*What this task involves:* Of all the entries below, only the lines from the one with "[433,115,542,130] negative delta" up to and including the one with "[662,288,763,304] [87,318,173,333] world, for" are to be duplicated exactly.

*Records shown:*
►

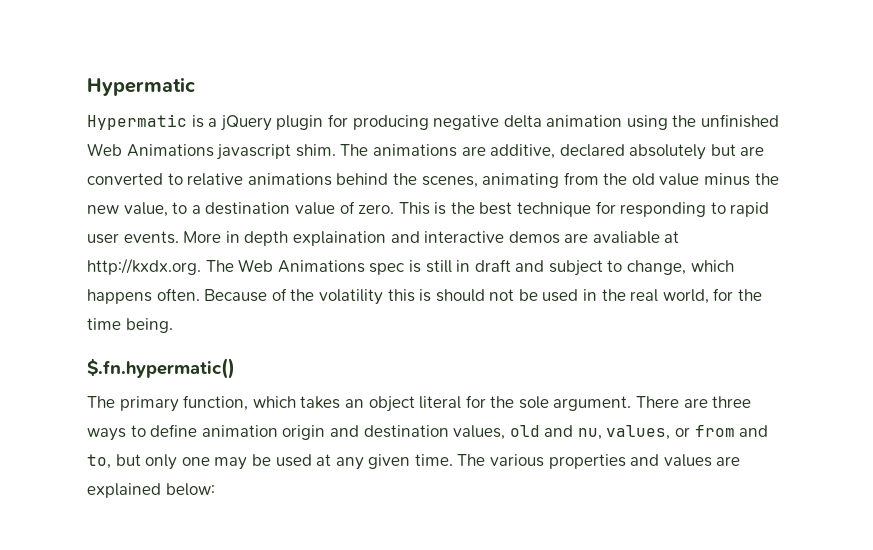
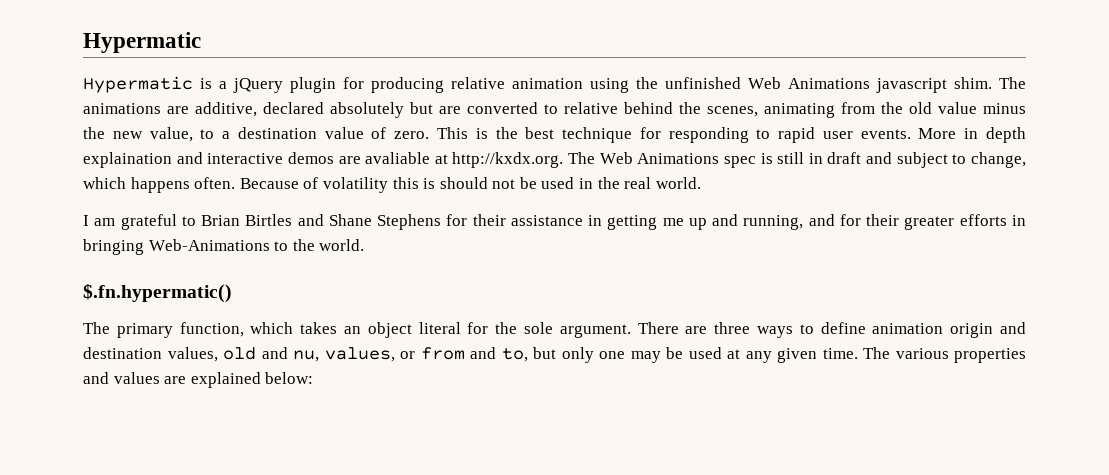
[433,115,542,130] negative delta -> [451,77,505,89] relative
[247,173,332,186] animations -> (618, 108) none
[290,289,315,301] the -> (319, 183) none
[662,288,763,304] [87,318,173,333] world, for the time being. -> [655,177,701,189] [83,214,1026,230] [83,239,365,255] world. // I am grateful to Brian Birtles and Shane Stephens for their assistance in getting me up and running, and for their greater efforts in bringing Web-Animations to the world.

◄
►

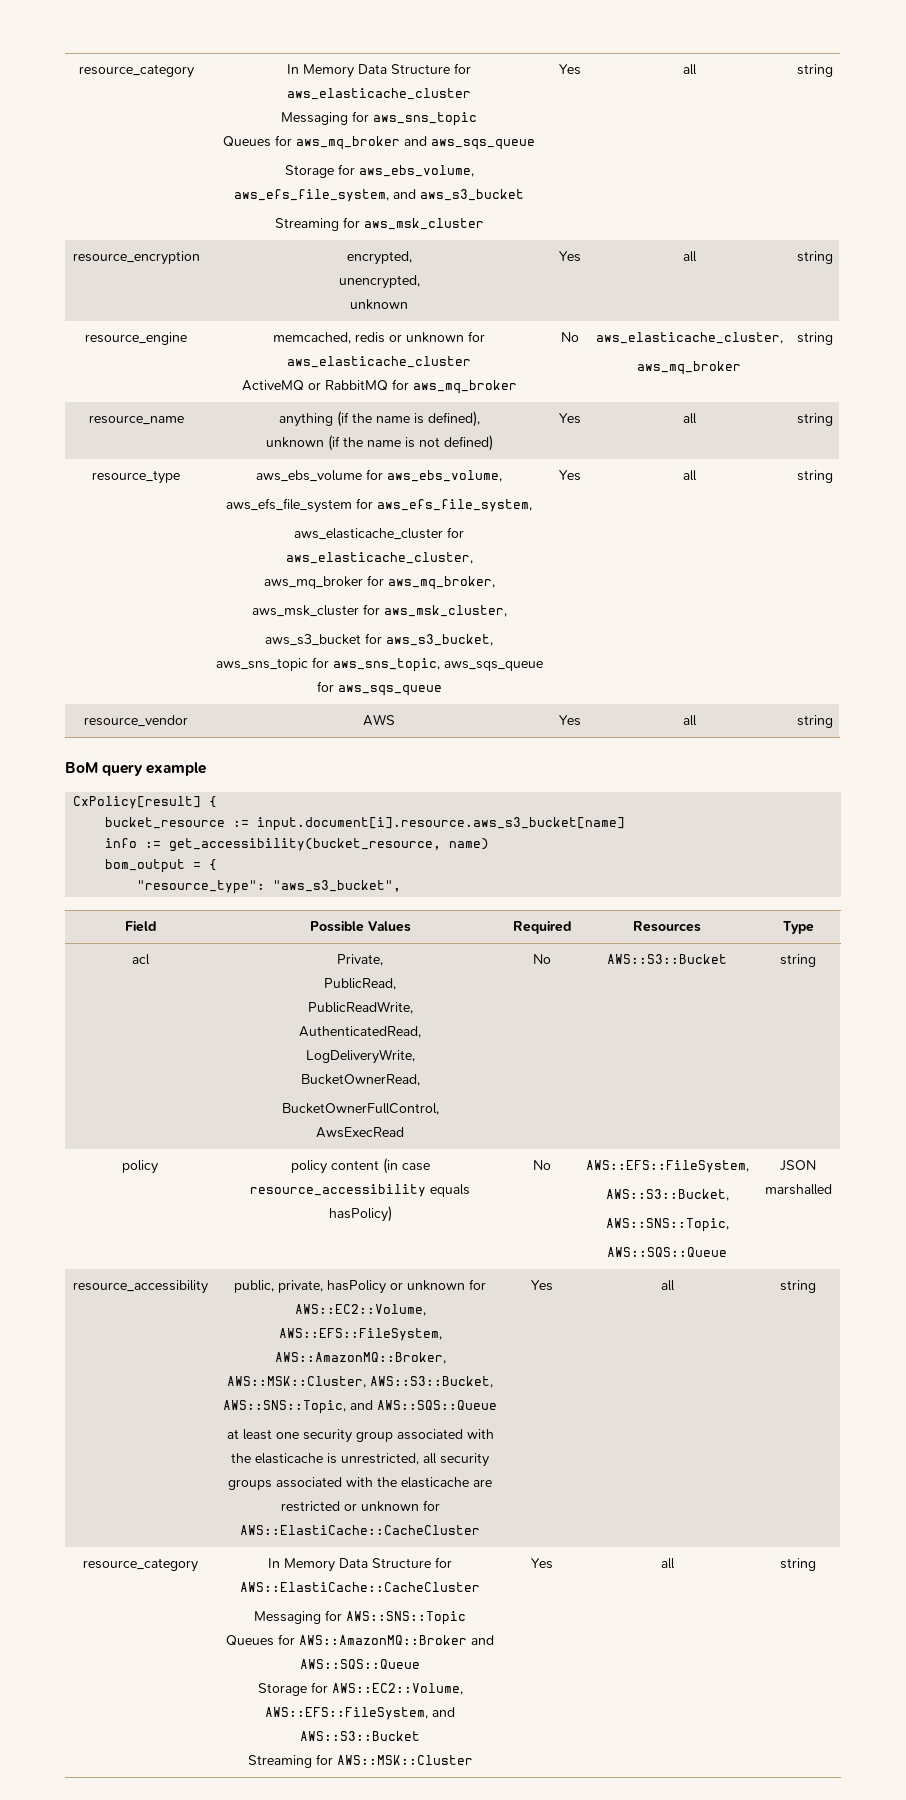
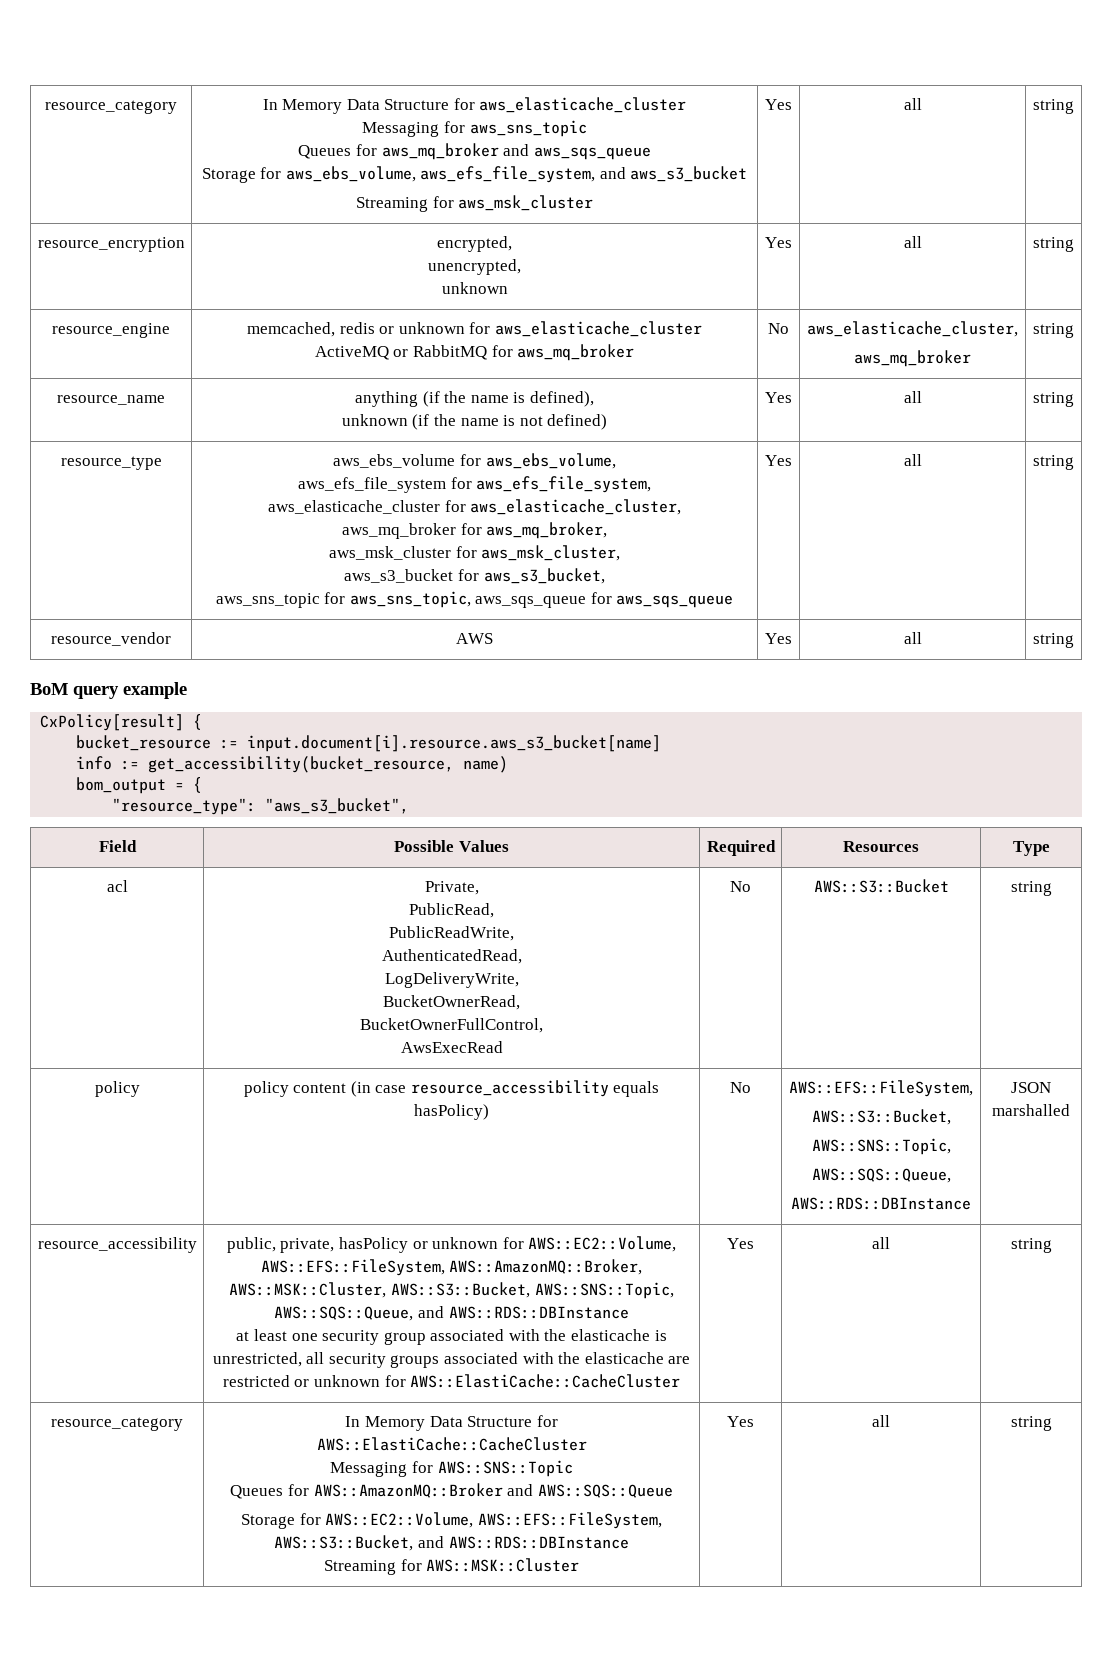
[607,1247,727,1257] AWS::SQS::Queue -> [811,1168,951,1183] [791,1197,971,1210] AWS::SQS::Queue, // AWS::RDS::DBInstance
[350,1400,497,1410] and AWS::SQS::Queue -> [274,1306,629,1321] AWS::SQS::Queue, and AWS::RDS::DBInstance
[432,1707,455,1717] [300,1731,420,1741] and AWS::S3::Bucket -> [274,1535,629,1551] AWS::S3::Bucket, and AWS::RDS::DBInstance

◄

*Completed task:*
[433,115,542,130] negative delta -> [451,77,505,89] relative
[247,173,332,186] animations -> (618, 108) none
[290,289,315,301] the -> (319, 183) none
[662,288,763,304] [87,318,173,333] world, for the time being. -> [655,177,701,189] [83,214,1026,230] [83,239,365,255] world. // I am grateful to Brian Birtles and Shane Stephens for their assistance in getting me up and running, and for their greater efforts in bringing Web-Animations to the world.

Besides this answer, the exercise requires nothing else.